● **Work instructions**
Write out each record exactly and skip every image.
[Opening Data shown section]
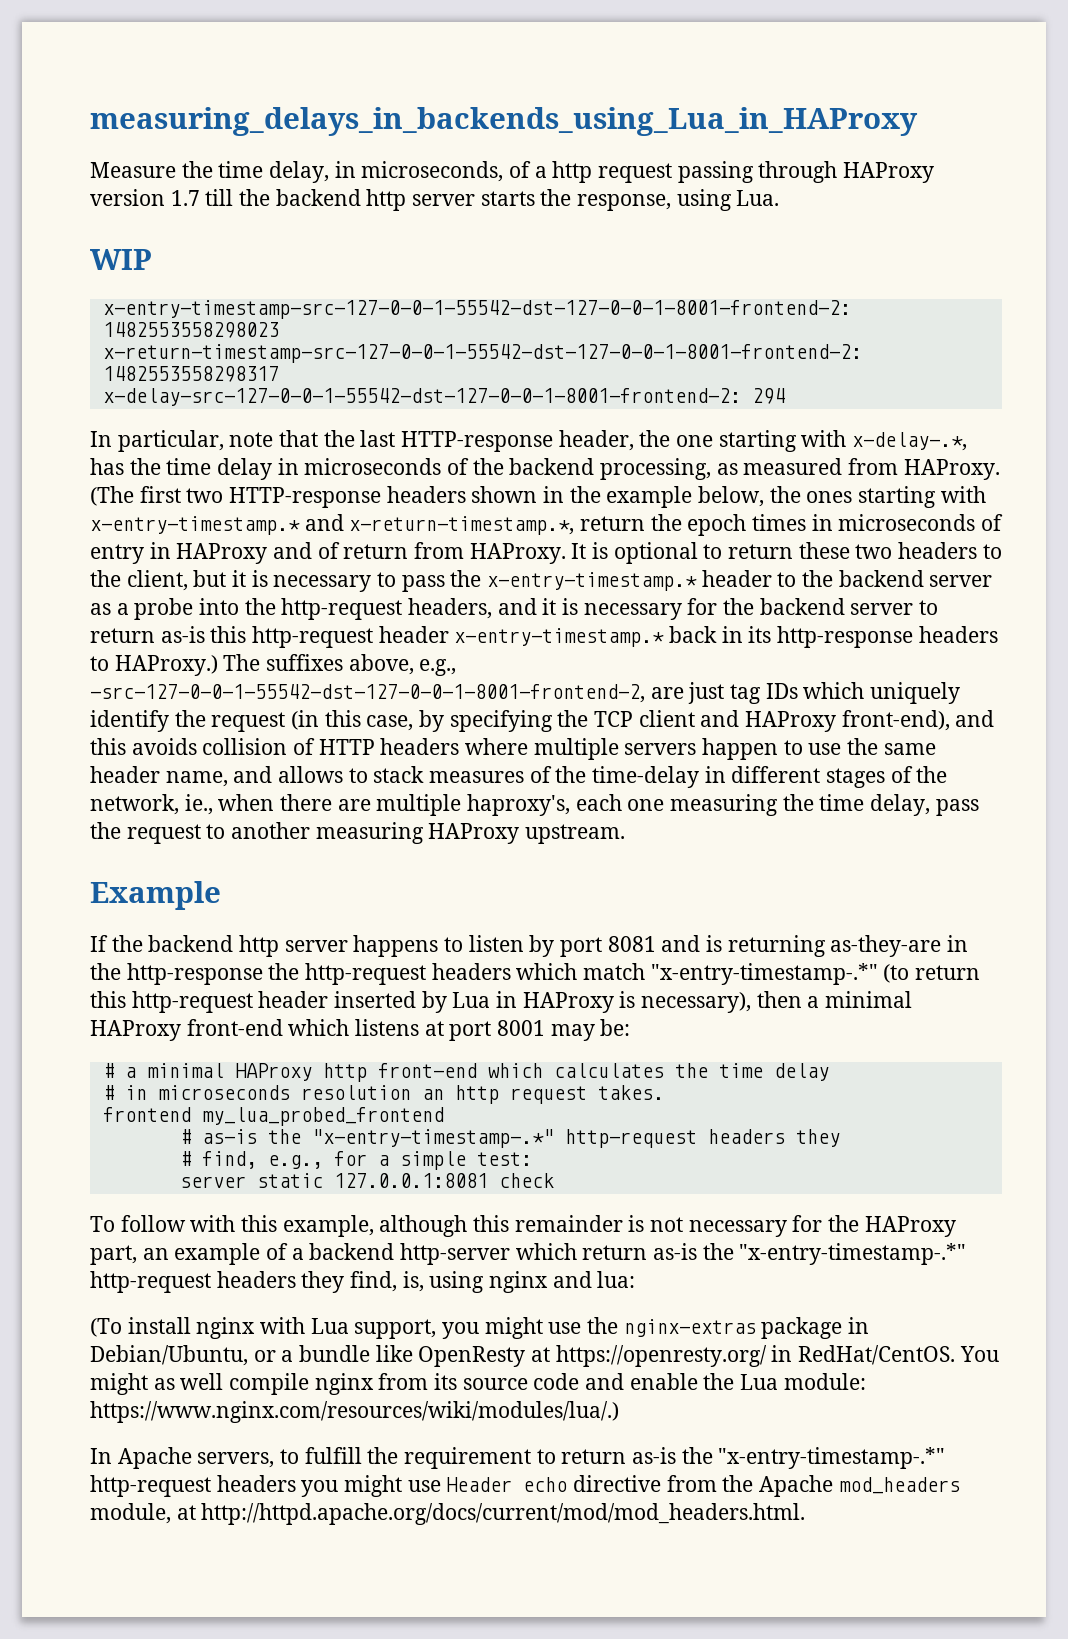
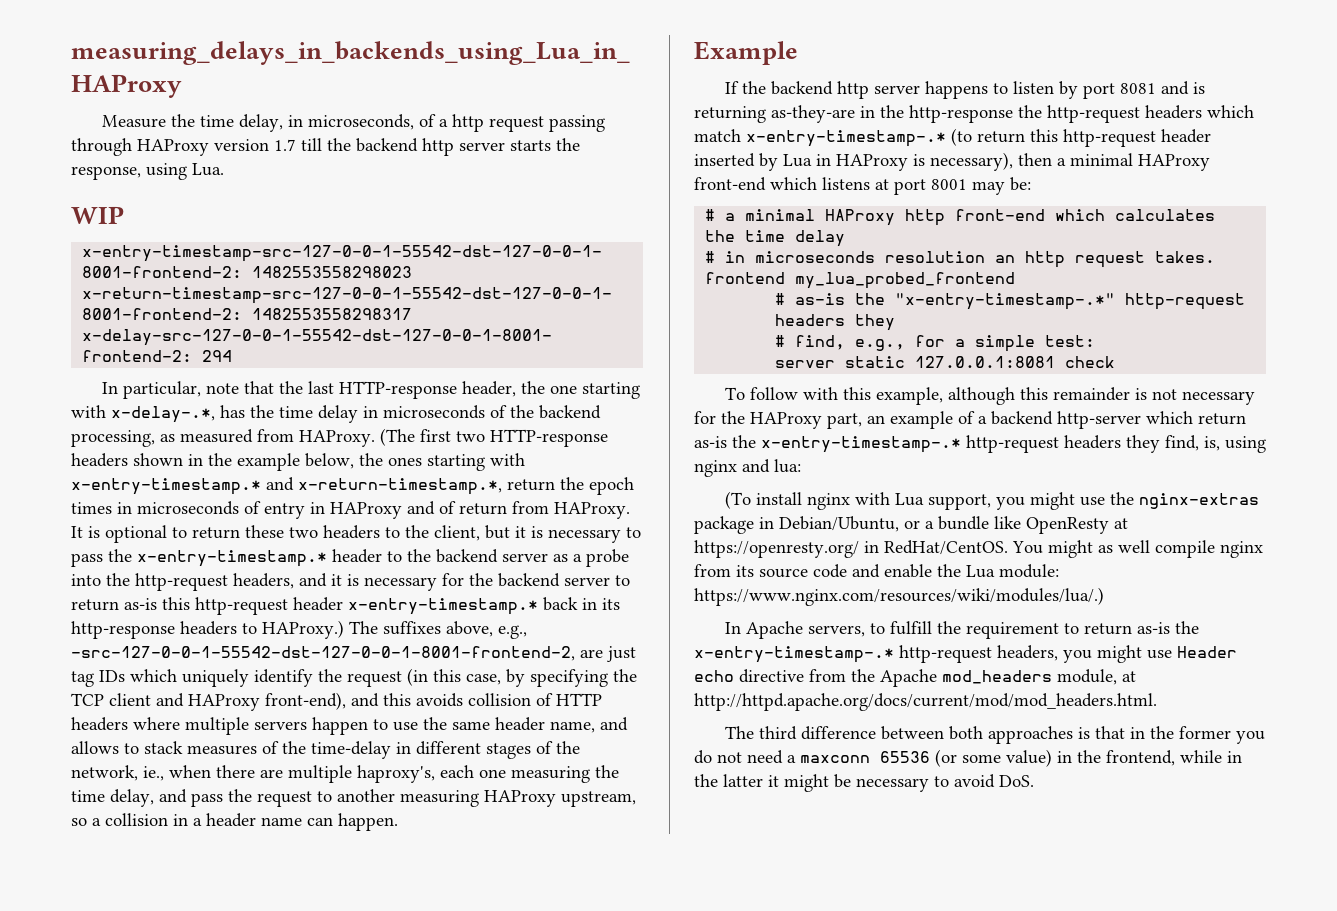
(931, 805) none -> [159,789,187,803] and
[525,824,626,844] upstream. -> [561,791,636,807] [71,813,398,831] upstream, so a collision in a header name can happen.
[650,963,878,985] "x-entry-timestamp-.*" -> [746,130,946,147] x-entry-timestamp-.*
[739,1243,967,1265] "x-entry-timestamp-.*" -> [761,436,961,453] x-entry-timestamp-.*
[718,1447,946,1469] [90,1475,296,1497] "x-entry-timestamp-.*" http-request headers -> [694,645,1058,663] x-entry-timestamp-.* http-request headers,
(806, 1514) none -> [725,726,1266,744] [694,749,1242,767] [694,774,1034,792] // The third difference between both approaches is that in the former you do not need a maxconn 65536 (or some value) in the frontend, while in the latter it might be necessary to avoid DoS.

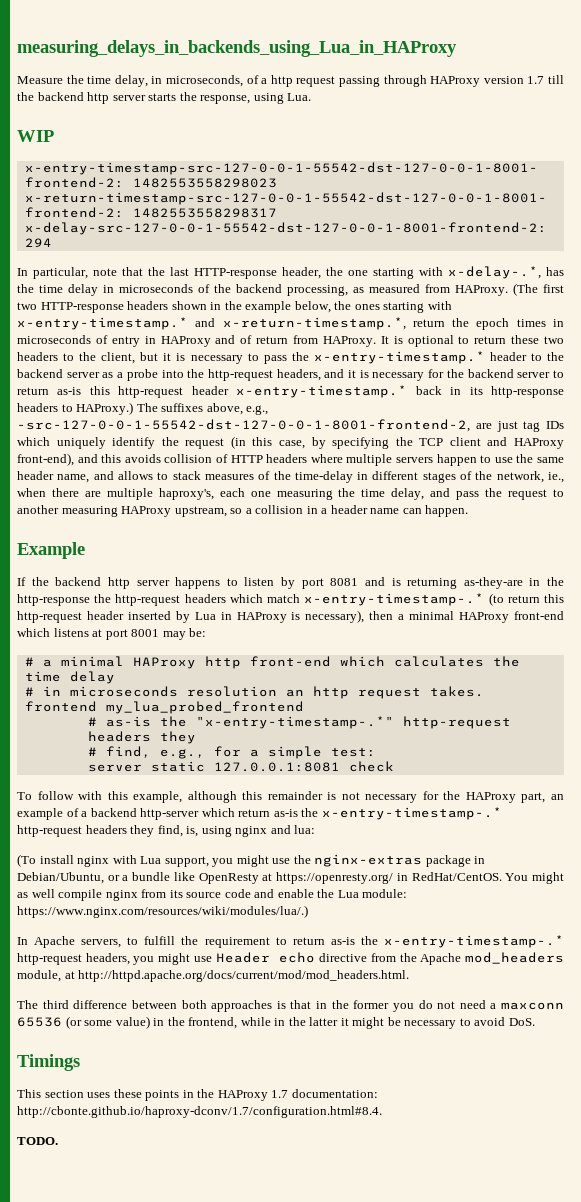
(1034, 781) none -> [17,1054,80,1071] [17,1089,378,1101] [17,1106,382,1118] [17,1137,58,1145] // Timings // This section uses these points in the HAProxy 1.7 documentation: http://cbonte.github.io/haproxy-dconv/1.7/configuration.html#8.4. // TODO.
[Closing Data shown section]
● **Task response**
(931, 805) none -> [159,789,187,803] and
[525,824,626,844] upstream. -> [561,791,636,807] [71,813,398,831] upstream, so a collision in a header name can happen.
[650,963,878,985] "x-entry-timestamp-.*" -> [746,130,946,147] x-entry-timestamp-.*
[739,1243,967,1265] "x-entry-timestamp-.*" -> [761,436,961,453] x-entry-timestamp-.*
[718,1447,946,1469] [90,1475,296,1497] "x-entry-timestamp-.*" http-request headers -> [694,645,1058,663] x-entry-timestamp-.* http-request headers,
(806, 1514) none -> [725,726,1266,744] [694,749,1242,767] [694,774,1034,792] // The third difference between both approaches is that in the former you do not need a maxconn 65536 (or some value) in the frontend, while in the latter it might be necessary to avoid DoS.

(1034, 781) none -> [17,1054,80,1071] [17,1089,378,1101] [17,1106,382,1118] [17,1137,58,1145] // Timings // This section uses these points in the HAProxy 1.7 documentation: http://cbonte.github.io/haproxy-dconv/1.7/configuration.html#8.4. // TODO.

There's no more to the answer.